1

Having studied about relational databases, document-stores, graph databases, and column-oriented databases, I concluded that something like Cassandra best fits my needs. In particular, the ability to add columns on the fly and no requirement to have a strict schema seals the deal for me. This seems to nicely bridge the gap between a rather novel graph db and a time-tested rdbms.

But I am concerned about how running Cassandra on a single node. Like many others, I can start only with a small amount of data, so more than one node to start with is just not practical. Based on another excellent SO question: Why don't you start off with a "single & small" Cassandra server as you usually do it with MySQL? I concluded that Cassandra can indeed be run just fine as a single node, as long as one is willing to give up benefits like availability which are derived from a multi-node setup.

There also seem to be ways of implementing dynamic adding of fields in an RDBMS for instance as discussed here on SO: How to design a database for User Defined Fields? This would, to some extent, mimic schemaless-ness.

So I would now like to understand how do Cassandra and MySQL compare - with regard to features and performance, on a single node setup? What would you advise someone in my situation - start with a simple RDBMS with the plan/intent to switch to Cassandra later on? Or start with Cassandra?

Community
  • 1
  • 1
ahron
  • 803
  • 6
  • 29
  • You will get opinionated responses here.

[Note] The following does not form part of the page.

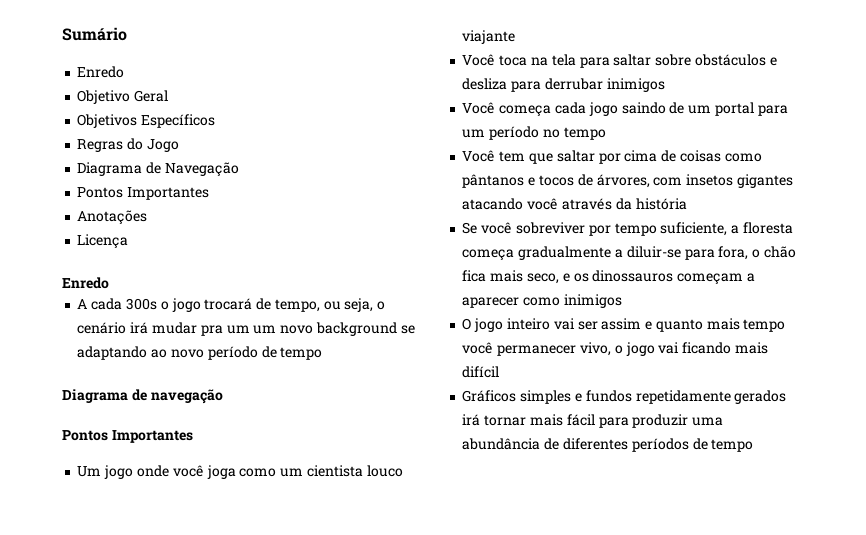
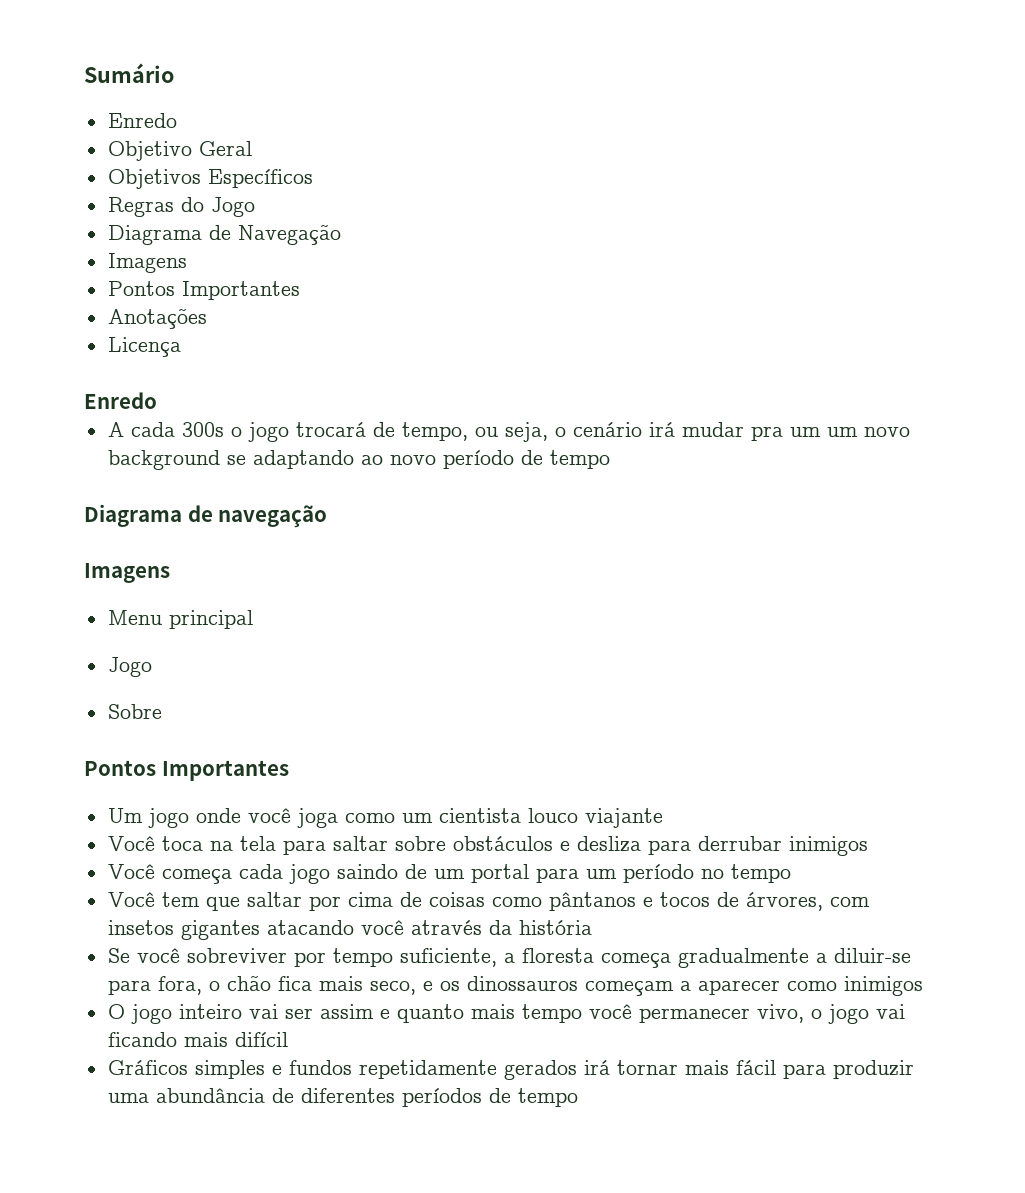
(239, 169) none -> [107,253,187,273] // Imagens
(223, 396) none -> [84,563,170,583] [107,610,253,629] [107,657,152,677] [107,704,162,719] // Imagens // Menu principal // Jogo // Sobre

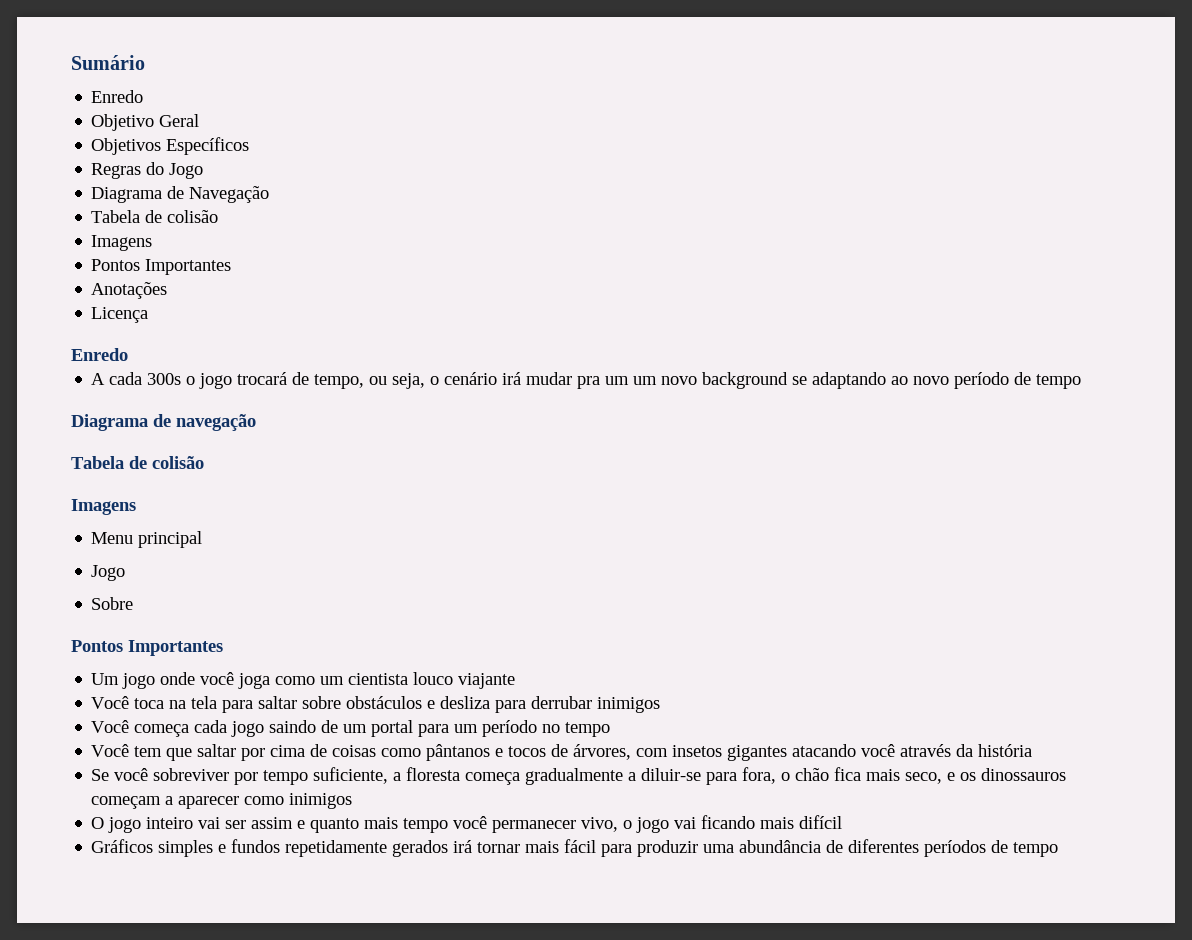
(341, 234) none -> [91,210,219,223] // Tabela de colisão
(328, 516) none -> [71,456,204,469] // Tabela de colisão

There are no facts available to accurately conclude what's faster since there's no definite requirement from your side - what's fast enough? If Cassandra is appealing to you, why not just use it and see how it goes? MySQL is a relational database, you need non-relational scheme apparently with the ability to add definitions on the fly. While doable, it's not what relational databases are for - it becomes quite tricky to maintain such a schema. – N.B. Jul 29 '15 at 10:18
  • I was afraid of that - opinionated responses. In general, I'd say single millisecond read times is fast enough. But point taken, using a relational database for something which it's not designed for can indeed be a maintenance problem. Thanks for the feedback. – ahron Jul 29 '15 at 10:32
  • The read times depend mostly on where it's being read **from**. If the disk is slow - neither Cassandra or MySQL can implement some magic code that makes it faster. I'm pretty sure that all storage solutions prefer to read from cache, which is usually kept in RAM. If you know the record you want to retrieve, then both Cassandra and MySQL will operate nearly the same. The key here is knowing what you want to read. If you need to search for records first, then we get into the whole "what data structure and where is it stored" discussion. If I were you, I'd just use Cassandra. – N.B. Jul 29 '15 at 10:40
  • Yeah, I'm starting to lean that way too. But as an alternative we're also looking into possibly partitioning the data at the application level and using a traditional database instead... – ahron Jul 29 '15 at 11:34
  • Have you heard of Percona TokuDB? Maybe give that a shot? – N.B. Jul 29 '15 at 11:50
  • Actually, no. Just checked it out briefly and first look is very promising, gonna investigate this further! Many thanks :) – ahron Jul 29 '15 at 11:57
  • While you're at it, there's also MongoDB TokuMX, maybe you can combine the two into something awesome. – N.B. Jul 29 '15 at 12:25
  • MySQL has recently started supporting JSON natively. I am not entirely sure yet, but I believe with this MySQL (+Toku) might obviate the need for a document store like Mongo... http://mysqlserverteam.com/json-labs-release-native-json-data-type-and-binary-format/ – ahron Jul 29 '15 at 12:50
  • What is your use case? Both have totally different purposes and address different concerns. Do you need ACID and relations - so go for MySQL or any other RDBMS. Do you need scaling up to large data centers and terabytes to petabytes of data - so go for Cassandra. – Loic Jul 29 '15 at 16:42
  • The use case, sadly, is not as cut and dry. ACID would be good, but I can also live with eventual consistency - which Cassandra provides. Scaling up to large data centers might happen, but I don't foresee terabytes to petabytes anytime too soon. Same with relations - I will use them if available, but if not, the column families in Cassandra can be set up carefully enough. So it is really a question of performance of one over the other in the initial stages - down the line, Cassandra might become necessary anyway. – ahron Jul 29 '15 at 17:36
  • Consider this - building a monolithic storage (Cassandra scaled on X nodes) versus building a clustered app that's able to work with non-monolithic storage. For some reason, people try to stick everything into a black box and access it from everywhere instead of reversing the logic. If you consider that RDBMs have been around for a while and that Cassandra is built with Java (sorry Java fans) and is under Apache foundation - that would be a huge "I'm getting out of here" for me. Also MySQL is perfectly capable of scaling to mentioned numbers. – N.B. Jul 29 '15 at 19:12

1 Answers1

3

In a single node setup of Cassandra, many of the advantages of Cassandra are lost, so the main reason for doing that would be if you intended to expand to multiple nodes in the future. Performance would tend to favor RDBMS in most applications when using a single node since RDBMS is designed for that environment and can assume all data is local.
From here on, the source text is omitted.